EDA (Exploratory Data Analysis) : what is the stat process Flashcards
What is the Mean
The Mean is the statistical average of a set of numbers
What is the Median
The Median is the middle of a set of numbers , in a data set this can be the value with equal values (rows, json objects, etc.) on each side of it, making it the middle or median.
What is the Mode
The Mode is the most Recurrent value in the dataset or set of numbers.
What is Range
The Range is the difference of the largest value in a set of number minus the smallest value.
What are the Central Tendencies
Mean, Median, Mode, skewed mean, skewed median
What is the Variance
The variance is the squared distance from the mean
What is the Standard Deviation
The Standard Deviation is the square root of the variance and is the average amount we expect a point to differ from the mean.
What are Correlations
Are the method we use to test the relationship between quantitative or categorical data, or more simply, how are things related.
What is a Correlation Coefficient
A Correlation Coefficient is a way we put a value to the relationship.
What is Empirical Probability
Is the probability that we observe from the data.
What is Theoretical Probability
Is more of an ideal or truth out there in the universe that we can’t directly see.
What is the Additive Rule
This rule states that if an event cannot be more than one state, then the probability of 2 events happening within an occurrence is the sum of both events.
What is a GLM(general linear model)
These models explain that data can be modeled with an accurate model and some degree of error and they portray a line of best fit to the data.
This can be interpreted as y = b +mx instead of
y = mx + b in most cases
What are Confidence Intervals
is an estimated range of values that seem reasonable based on what we’ve observed.

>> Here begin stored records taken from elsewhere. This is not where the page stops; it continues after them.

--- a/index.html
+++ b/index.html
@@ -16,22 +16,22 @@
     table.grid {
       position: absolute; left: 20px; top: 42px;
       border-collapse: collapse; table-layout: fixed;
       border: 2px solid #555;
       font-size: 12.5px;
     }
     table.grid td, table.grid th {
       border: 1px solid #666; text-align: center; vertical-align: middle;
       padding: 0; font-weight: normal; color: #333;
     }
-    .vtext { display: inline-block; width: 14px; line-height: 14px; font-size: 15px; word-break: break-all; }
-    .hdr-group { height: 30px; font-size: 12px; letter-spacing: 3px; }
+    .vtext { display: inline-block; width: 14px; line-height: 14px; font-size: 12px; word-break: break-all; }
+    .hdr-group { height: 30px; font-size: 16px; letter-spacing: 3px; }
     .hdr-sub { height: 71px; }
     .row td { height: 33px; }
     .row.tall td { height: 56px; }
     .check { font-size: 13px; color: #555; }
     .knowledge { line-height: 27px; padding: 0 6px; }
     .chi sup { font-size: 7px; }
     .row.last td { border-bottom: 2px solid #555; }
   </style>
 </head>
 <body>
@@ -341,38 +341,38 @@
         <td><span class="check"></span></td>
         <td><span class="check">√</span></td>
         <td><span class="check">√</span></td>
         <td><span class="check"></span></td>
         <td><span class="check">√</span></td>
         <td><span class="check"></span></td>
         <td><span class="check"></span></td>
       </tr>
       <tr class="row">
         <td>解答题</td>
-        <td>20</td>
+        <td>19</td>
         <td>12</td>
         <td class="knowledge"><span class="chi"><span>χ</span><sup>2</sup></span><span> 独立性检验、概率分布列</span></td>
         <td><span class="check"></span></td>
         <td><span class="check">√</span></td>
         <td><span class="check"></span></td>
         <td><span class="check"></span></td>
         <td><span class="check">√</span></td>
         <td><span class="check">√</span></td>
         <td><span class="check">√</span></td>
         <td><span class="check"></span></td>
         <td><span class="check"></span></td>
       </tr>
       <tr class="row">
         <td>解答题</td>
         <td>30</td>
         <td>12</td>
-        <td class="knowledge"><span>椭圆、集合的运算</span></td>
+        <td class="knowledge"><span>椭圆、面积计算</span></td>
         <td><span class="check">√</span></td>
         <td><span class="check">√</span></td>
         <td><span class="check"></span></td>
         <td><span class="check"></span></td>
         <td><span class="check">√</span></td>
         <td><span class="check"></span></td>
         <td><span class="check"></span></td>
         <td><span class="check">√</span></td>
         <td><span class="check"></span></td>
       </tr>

It’s center is still the sample mean, but we’ve got some room on either side for our uncertainty.
What is the T-Distribution
continuous probability distribution that’s unimodal(has one peak); it’s a useful way to represent sampling distributions.
What is the Normal Distribution
A normal distribution is a symmetric bell curve that occurs when the mode, median, and mean are all the same when you visualize it.

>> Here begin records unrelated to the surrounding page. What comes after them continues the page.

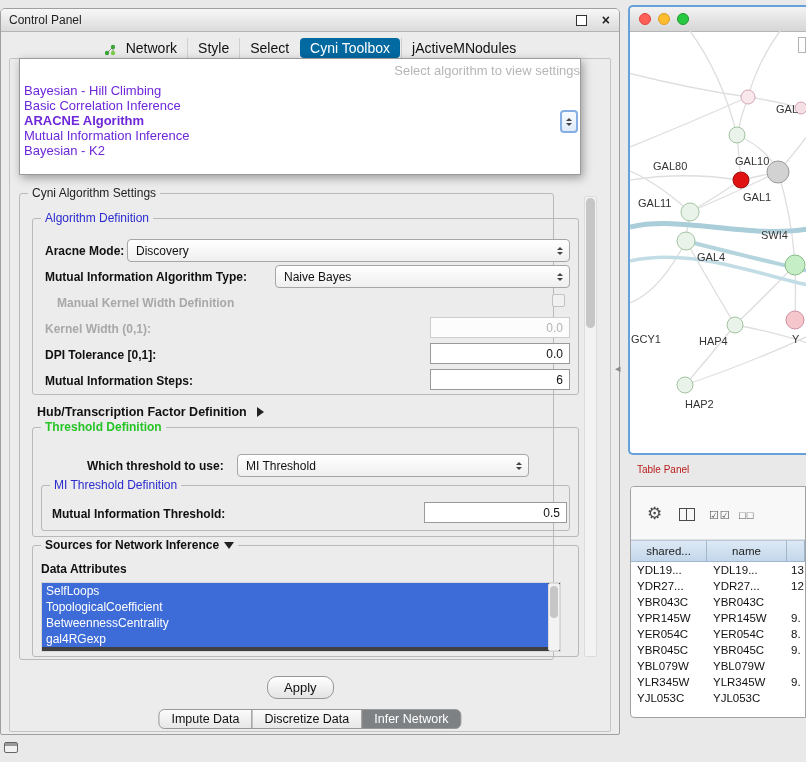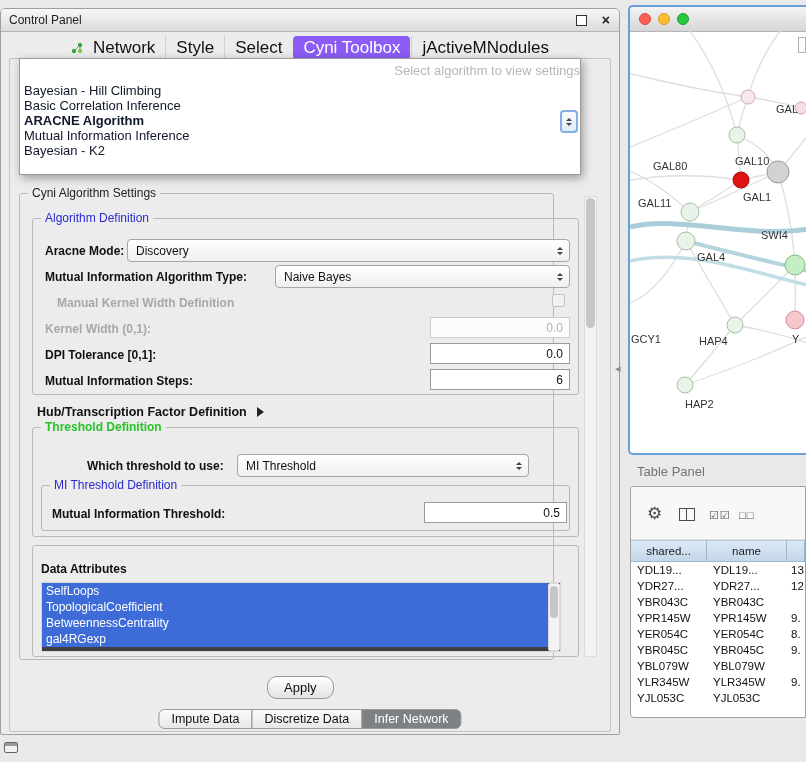--- a/index.html
+++ b/index.html
@@ -9,32 +9,32 @@
   
   #control-panel{position:absolute;left:0;top:8px;width:620px;height:727px;background:#ececec;
     border:1px solid #9f9f9f;border-radius:5px 5px 2px 2px;box-sizing:border-box}
   .cp-titlebar{position:absolute;left:0;top:0;right:0;height:22px;
     background:linear-gradient(#f7f7f7,#dbdbdb);border-bottom:1px solid #b4b4b4;border-radius:4px 4px 0 0}
   .cp-title{position:absolute;left:8px;top:4px;font-size:12px;color:#222}
   .float-icon{position:absolute;right:32px;top:6px;width:9px;height:9px;border:1px solid #333;background:#fff}
   .close-icon{position:absolute;right:9px;top:2px;font-size:14px;font-weight:bold;color:#222;line-height:18px}
 
   .cp-tabs{position:absolute;left:0;top:28px;width:100%;display:flex;justify-content:center;align-items:center;height:22px}
-  .cp-tab{font-size:17px;color:#111;padding:2px 10px;display:flex;align-items:center;gap:10px;white-space:nowrap}
+  .cp-tab{font-size:14px;color:#111;padding:2px 10px;display:flex;align-items:flex-end;gap:10px;white-space:nowrap}
   .cp-tab + .cp-tab{border-left:1px solid #d0d0d0}
-  .cp-tab.active{background:#8b5cf6;color:#fff;border-radius:4px;border-left:none;margin:8px 1px}
+  .cp-tab.active{background:#0369a1;color:#fff;border-radius:4px;border-left:none;margin:8px 1px}
 
   .cp-inner{position:absolute;left:8px;top:49px;width:602px;height:674px;border:1px solid #c4c4c4;
     border-radius:2px;box-sizing:border-box}
 
   
   #algo-popup{position:absolute;left:18px;top:49px;width:562px;height:117px;background:#fff;
     border:1px solid #9a9a9a;box-shadow:2px 3px 9px rgba(0,0,0,.35);z-index:50;box-sizing:border-box}
   .popup-placeholder{height:24px;line-height:24px;text-align:right;font-size:13px;color:#b6b6b6}
-  .popup-item{height:15px;line-height:15px;padding-left:4px;font-size:13px;color:#0f172a;white-space:nowrap}
+  .popup-item{height:15px;line-height:15px;padding-left:4px;font-size:13px;color:#6d28d9;white-space:nowrap}
   .popup-item.bold{font-weight:bold}
   .combo-frag{position:absolute;left:540px;top:51px;width:18px;height:23px;border:2px solid #85aee4;
     border-radius:4px;background:linear-gradient(#f8fbff,#e0ebfa);box-sizing:border-box;
     display:flex;flex-direction:column;align-items:center;justify-content:center;gap:2px}
 
   
   .group{position:absolute;border:1px solid #b9b9b9;border-radius:3px;box-sizing:border-box}
   .group-title{position:absolute;top:-8px;left:8px;background:#ececec;padding:0 4px;font-size:12px;
     color:#222;white-space:nowrap;display:flex;align-items:center;gap:5px}
   .t-blue{color:#2a2ace;font-weight:normal}
@@ -87,21 +87,21 @@
     border-bottom:1px solid #b5b5b5;border-radius:4px 0 0 0}
   .tl{position:absolute;top:6px;width:12px;height:12px;border-radius:50%;box-sizing:border-box}
   .tl.red{left:9px;background:#ff5f57;border:1px solid #e0443e}
   .tl.yellow{left:28px;background:#febc2e;border:1px solid #d99e22}
   .tl.green{left:47px;background:#28c840;border:1px solid #1f9a31}
   .net-content{position:absolute;left:0;top:24px;width:176px;height:424px}
   .net-label{position:absolute;font-size:11px;color:#333;white-space:nowrap;text-shadow:0 0 2px #fff}
   .net-scroll-thumb{position:absolute;right:0;top:6px;width:8px;height:16px;background:#fdfdfd;border:1px solid #b2b2b2;box-sizing:border-box}
 
   
-  .tp-title{position:absolute;left:637px;top:464px;font-size:13px;color:#737373}
+  .tp-title{position:absolute;left:637px;top:464px;font-size:10px;color:#b91c1c}
   #table-window{position:absolute;left:630px;top:486px;width:176px;height:232px;background:#fff;
     border:1px solid #a2a2a2;border-radius:4px 0 0 4px;box-sizing:border-box;overflow:hidden}
   .tp-toolbar{position:absolute;left:0;top:0;right:0;height:52px;background:#f8f8f8;border-bottom:1px solid #e0e0e0}
   .tp-icon{position:absolute;top:18px;color:#4a4a4a;font-size:17px;line-height:17px}
   .cols-icon{position:absolute;left:48px;top:21px;width:16px;height:13px;border:1.5px solid #4a4a4a;box-sizing:border-box}
   .cols-icon::after{content:"";position:absolute;left:5.5px;top:0;bottom:0;width:1.5px;background:#4a4a4a}
   .pair-icon{position:absolute;top:22px;font-size:11px;letter-spacing:1px;color:#4a4a4a}
   .t-header{position:absolute;left:0;top:53px;right:0;height:22px;display:flex}
   .th-cell{background:linear-gradient(#dde9f5,#c3d7ea);border-right:1px solid #9fb6cc;border-top:1px solid #b7c9db;
     border-bottom:1px solid #9fb6cc;font-size:11.5px;color:#222;display:flex;align-items:center;justify-content:center;
@@ -212,20 +212,24 @@
       </div>
 
       <div class="group" style="left:8px;top:57px;width:529px;height:46px">
         <span class="group-title t-blue">MI Threshold Definition</span>
         <span class="flabel" style="left:10px;top:21px">Mutual Information Threshold:</span>
         <div class="field" style="left:382px;top:16px;width:143px">0.5</div>
       </div>
     </div>
 
     <div class="group" style="left:12px;top:351px;width:547px;height:112px">
+      <span class="group-title t-bold">
+        <span>Sources for Network Inference</span>
+        <span class="tri-dn"></span>
+      </span>
       <span class="flabel" style="left:8px;top:16px">Data Attributes</span>
       <div class="attr-list" style="left:8px;top:36px;width:520px;height:70px">
         <div class="attr-item">SelfLoops</div>
         <div class="attr-item">TopologicalCoefficient</div>
         <div class="attr-item">BetweennessCentrality</div>
         <div class="attr-item">gal4RGexp</div>
         <div class="scroll-track" style="right:0;top:0;width:12px;height:100%">
           <div class="scroll-thumb" style="top:2px;height:32px"></div>
         </div>
       </div>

What is the Central Limit Theorem
The central limit theorem suggests that the distribution of sample means for an independent random variable, will get gradually closer to a normal distribution as the size of the sample gets bigger and bigger.
even if the original population distribution isn’t normal itself
What is Null Hypothesis Significance Testing
A form of the Reductio AD Absurdum Argument, which tries to discredit an idea by assuming the idea is true and then showing that if you make that assumption, something contradictory happens.
What is a P-value
In probability terms, the p-value is the probability of getting a sample as or more extreme than ours, given that the null hypothesis is true
What is a Critical Value
the value of our test statistic that marks the limits of our extreme values.
What is a Test Statistic
Are a procedure that allow us to quantify how close things are to our expectations or theories.
What are Boxplots
This is a form of visualization that uses some of the measures of central tendency to picture the data
What are Stem and Leaf plots
A form of plot